Der Schurkenelefant ist das zweitgrösste Tier der Region, was die Bevölkerung, das Territorium und die Grösse seiner Wirtschaft betrifft. Er ist auch weltweit einzigartig in Bezug auf seine Erfahrung in asymmetrischer Kriegsführung, Geiselnahme, Terrorismus und der Bestechung der Eliten schwächerer Nachbarn mit Koffern voller frischer Dollarscheine.
Fast 30 Jahre lang hat die herrschende Clique in Teheran den Iranern buchstäblich das Brot aus dem Mund genommen, um "Widerstandskämpfer" im Irak, in Syrien, im Libanon, im Gazastreifen, im Jemen und an anderen Orten zu unterstützen.
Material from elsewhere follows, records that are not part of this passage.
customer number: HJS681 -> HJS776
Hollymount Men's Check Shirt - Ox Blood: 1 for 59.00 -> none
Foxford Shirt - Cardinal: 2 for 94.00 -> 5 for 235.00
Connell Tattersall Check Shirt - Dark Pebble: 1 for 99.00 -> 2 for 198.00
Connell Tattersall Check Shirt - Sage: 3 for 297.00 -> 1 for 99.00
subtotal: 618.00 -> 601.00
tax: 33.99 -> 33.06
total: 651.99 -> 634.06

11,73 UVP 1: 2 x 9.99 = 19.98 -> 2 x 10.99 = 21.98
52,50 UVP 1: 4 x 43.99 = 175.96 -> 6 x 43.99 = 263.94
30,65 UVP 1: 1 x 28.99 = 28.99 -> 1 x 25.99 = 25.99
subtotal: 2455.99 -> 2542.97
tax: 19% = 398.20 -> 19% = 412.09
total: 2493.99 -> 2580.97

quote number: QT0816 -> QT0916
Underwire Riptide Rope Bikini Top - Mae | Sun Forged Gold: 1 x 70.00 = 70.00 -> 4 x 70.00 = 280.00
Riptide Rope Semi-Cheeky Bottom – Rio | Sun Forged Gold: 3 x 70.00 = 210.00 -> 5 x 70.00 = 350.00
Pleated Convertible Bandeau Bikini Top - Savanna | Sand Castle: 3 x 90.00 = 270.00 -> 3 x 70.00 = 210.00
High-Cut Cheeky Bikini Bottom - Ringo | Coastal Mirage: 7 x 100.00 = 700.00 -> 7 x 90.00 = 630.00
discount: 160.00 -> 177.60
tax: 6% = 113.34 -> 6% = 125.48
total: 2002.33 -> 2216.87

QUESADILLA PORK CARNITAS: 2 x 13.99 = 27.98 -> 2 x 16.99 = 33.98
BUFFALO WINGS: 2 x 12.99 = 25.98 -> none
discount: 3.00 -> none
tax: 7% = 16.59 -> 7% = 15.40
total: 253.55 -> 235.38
Letzte Woche führte die britische Polizei Razzien bei zwei mit dem Iran verbundenen "Wohltätigkeitsorganisationen" in London durch, die zur Geldwäsche genutzt wurden, um falsche Oppositionsgruppen zu finanzieren und muslimische Jugendliche für eine Karriere in der "Widerstandspolitik" zu rekrutieren. Ähnliche "Wohltätigkeitsorganisationen" wurden auch in Deutschland, Frankreich und Belgien ausgehoben.
Politikexperten sollten den Elefanten im Raum nicht ignorieren.
Amir Taheri war von 1972 bis 1979 Chefredakteur der Tageszeitung Kayhan im Iran und ist seit 1987 Kolumnist bei Asharq Al-Awsat. Er war der Vorsitzende von Gatestone Europe.